И Путилину становилось уже почти не душно на всех этих коллегиях и других равночинных сборищах среди грузных тел сочиновников.
«Продолжай и продолжай. Пока не поймешь». А если поймешь поздно?
Вовремя же повстречалась ему Вичка.
Глава 8
ПЛОХОЙ ЧЕЛОВЕК — БОЛЬШЕ, ЧЕМ ХОРОШИЙ
Когда они только приехали в этот молодой арабский городочек и вышли в первый день прогуляться (однообразные, песчаного цвета, дома; отличительные лица — к т о г д е ж и в е т — появятся у этих домов позднее), то очень скоро прошли его насквозь — от пустыни до пустыни. Они остановились и испуганно переглянулись, пленники: дальше идти было некуда. То есть ровного места полно, но все оно пустое, бессмысленное — хуже стены. За стеной хоть, думаешь, ЧТО-ТО находится.
В стороне от города, на отлете скучилось глинобитное поселение — деревня. Она казалась издали замкнутой, непроницаемой, густо, тревожно и таинственно населенной и ничего хорошего не сулила чужаку, если посмеет сунуться.
Доступную же им площадь они, показалось, всю исчерпали в первую же прогулку. И что им тут делать впредь?
— Все, пришли! — сказал Юрка и злорадно рассмеялся.

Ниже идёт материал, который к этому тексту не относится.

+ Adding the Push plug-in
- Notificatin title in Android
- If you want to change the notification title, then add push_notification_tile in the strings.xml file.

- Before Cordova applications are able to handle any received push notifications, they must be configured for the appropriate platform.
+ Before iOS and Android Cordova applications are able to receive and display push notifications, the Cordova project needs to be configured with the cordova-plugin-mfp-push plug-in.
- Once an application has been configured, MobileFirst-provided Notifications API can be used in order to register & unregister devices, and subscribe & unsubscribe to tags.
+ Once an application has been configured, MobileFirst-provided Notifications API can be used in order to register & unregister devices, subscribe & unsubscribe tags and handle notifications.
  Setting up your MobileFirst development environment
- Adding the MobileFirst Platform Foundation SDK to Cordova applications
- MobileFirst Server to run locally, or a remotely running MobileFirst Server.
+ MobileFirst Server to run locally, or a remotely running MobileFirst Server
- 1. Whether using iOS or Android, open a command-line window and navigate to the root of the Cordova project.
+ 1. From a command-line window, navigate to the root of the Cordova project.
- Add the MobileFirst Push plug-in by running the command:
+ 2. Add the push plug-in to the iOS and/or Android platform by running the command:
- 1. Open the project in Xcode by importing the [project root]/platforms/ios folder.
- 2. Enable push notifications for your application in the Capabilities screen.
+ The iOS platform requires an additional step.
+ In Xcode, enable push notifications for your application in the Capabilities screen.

Бедные, они с испугу забыли, что всюду, где ни живи, используешь совсем небольшое пространство радиусом не больше получаса ходьбы. И его хватает. А все разнообразие создается за счет дополнительной координаты — времени. На нее нанизываются все необходимые события, а пространство — это что-то вроде театральных декораций. Иной раз можно и вообще обойтись без них. И каким бы тесным ни было место твоего обитания — даже тюремная камера, — оно вмещает все, что касается тебя, а наружные размеры теряют значение.